## Exercise
Everything from the line containing "Provided by Telehealth" through the line containing "the routine caregiver(s) as defined in 40" should be repeated exactly, and nothing else from the data.

## Data listing
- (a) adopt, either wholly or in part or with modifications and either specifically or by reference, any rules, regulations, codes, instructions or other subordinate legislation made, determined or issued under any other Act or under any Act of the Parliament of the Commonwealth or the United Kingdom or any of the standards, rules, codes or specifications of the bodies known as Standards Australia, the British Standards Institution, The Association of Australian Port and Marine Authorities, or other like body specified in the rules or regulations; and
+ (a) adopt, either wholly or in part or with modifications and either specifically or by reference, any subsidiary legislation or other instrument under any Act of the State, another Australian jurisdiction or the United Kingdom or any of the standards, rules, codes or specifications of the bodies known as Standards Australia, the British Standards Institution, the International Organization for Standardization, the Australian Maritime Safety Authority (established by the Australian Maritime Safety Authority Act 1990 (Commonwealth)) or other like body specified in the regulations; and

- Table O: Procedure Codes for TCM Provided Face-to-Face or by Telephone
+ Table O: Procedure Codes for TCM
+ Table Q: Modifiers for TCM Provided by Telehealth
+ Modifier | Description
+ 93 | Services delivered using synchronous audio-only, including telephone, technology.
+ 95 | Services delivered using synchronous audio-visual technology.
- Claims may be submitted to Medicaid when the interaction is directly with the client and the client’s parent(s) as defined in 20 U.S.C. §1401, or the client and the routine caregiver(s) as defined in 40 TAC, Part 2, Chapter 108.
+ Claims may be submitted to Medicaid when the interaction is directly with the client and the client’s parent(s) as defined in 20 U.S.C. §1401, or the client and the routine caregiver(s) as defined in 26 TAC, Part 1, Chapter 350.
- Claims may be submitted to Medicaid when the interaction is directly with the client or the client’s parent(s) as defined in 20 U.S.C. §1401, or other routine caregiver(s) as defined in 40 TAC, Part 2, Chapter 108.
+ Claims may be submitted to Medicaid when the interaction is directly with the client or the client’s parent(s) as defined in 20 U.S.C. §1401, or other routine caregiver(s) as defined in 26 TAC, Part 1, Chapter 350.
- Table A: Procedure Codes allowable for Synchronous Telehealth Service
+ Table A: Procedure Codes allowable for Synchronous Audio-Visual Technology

## Output below
+ Table Q: Modifiers for TCM Provided by Telehealth
+ Modifier | Description
+ 93 | Services delivered using synchronous audio-only, including telephone, technology.
+ 95 | Services delivered using synchronous audio-visual technology.
- Claims may be submitted to Medicaid when the interaction is directly with the client and the client’s parent(s) as defined in 20 U.S.C. §1401, or the client and the routine caregiver(s) as defined in 40 TAC, Part 2, Chapter 108.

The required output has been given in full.